La problematica del comando e del controllo delle operazioni a carattere multinazionale ed ONU, ha
costituito uno degli aspetti di maggiore valenza in Somalia. In proposito è emerso inequivocabilmente
che in operazioni di "peace support" deve essere sempre chiara e netta la distinzione delle
attribuzioni tra il livello politico-strategico e quello militare della missione, e che ad
entrambi i livelli le principali Nazioni partecipanti debbano essere adeguatamente rappresentate,
in modo da poter concorrere attivamente al processo decisionale relativo alla condotta delle
operazioni. E' determinante la definizione del giusto rapporto tra il fine da raggiungere ed i
mezzi da impiegare per diminuire così il rischio che le missioni di pace si trasformino in attività
prettamente militari o addirittura di guerra.
A tal proposito, in una tavola rotonda promossa dal Centro Alti Studi Militari, il Cte della
B.par. "Folgore" (Gen. Bruno LOI) nel suo intervento fece un'attenta disamina sugli errori
strategicopolitico-militare commessi sia in Casa ONU che in casa "Italia".
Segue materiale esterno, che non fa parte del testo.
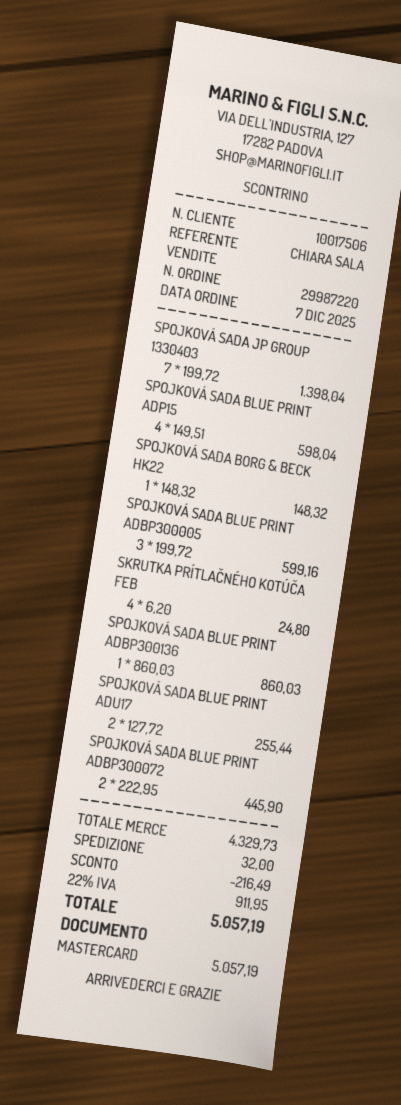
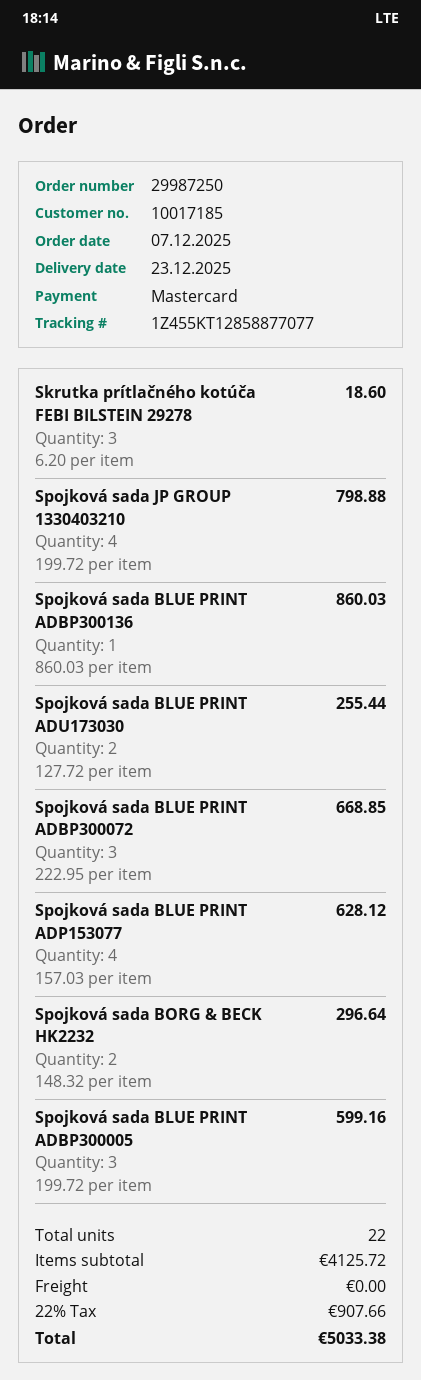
order number: 29987220 -> 29987250
customer number: 10017506 -> 10017185
SPOJKOVÁ SADA JP GROUP 1330403: 7 x 199.72 = 1398.04 -> 4 x 199.72 = 798.88
SPOJKOVÁ SADA BLUE PRINT ADP15: 4 x 149.51 = 598.04 -> 4 x 157.03 = 628.12
SPOJKOVÁ SADA BORG & BECK HK22: 1 x 148.32 = 148.32 -> 2 x 148.32 = 296.64
SKRUTKA PRÍTLAČNÉHO KOTÚČA FEB: 4 x 6.20 = 24.80 -> 3 x 6.20 = 18.60
SPOJKOVÁ SADA BLUE PRINT ADBP300072: 2 x 222.95 = 445.90 -> 3 x 222.95 = 668.85
subtotal: 4329.73 -> 4125.72
discount: 216.49 -> none
shipping: 32.00 -> 0.00
tax: 22% = 911.95 -> 22% = 907.66
total: 5057.19 -> 5033.38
Da questa disamina appare evidente che le Nazioni Unite, tenuto conto della situazione di
crisi da fronteggiare e degli obiettivi da perseguire, dovrebbero valutare attentamente la
compatibilità dei contributi offerti dalle diverse Nazioni sotto l'aspetto sociale, religioso,
politico e delle capacità operative dei singoli contingenti, emanando in via preliminare direttive
riguardanti la selezione e la composizione degli stessi al fine di ottimizzarne l'impiego.
L'esperienza maturata fa riflettere come, al di là della ragione delle armi, è più appagante,
sia da un punto di vista egoistico d'immagine internazionale che da quello più rilevante di una
coscienza umanitaria nazionale, che tali operazioni si debbano ispirare ad una strategia sociale
basata principalmente sul contatto potenzialmente amìchevole con le popolazioni locali comprendendone
gli usi e costumi e rispettando, anche se apparentemente dissolta, quel che è rimasto della loro
dignità religiosa e storica.
Ultima considerazione è che ciascuna Nazione che partecipa ad una forza multinazionale con finalità
umanitarie deve approntare la propria aliquota con forze armate ben equipaggiate e professionalmente
addestrate allo specìfico compito, ben consapevoli che anche in questi tipì di operazioni potrebbe
risultare inevitabile il sacrificio supremo di alcuni propri uomini.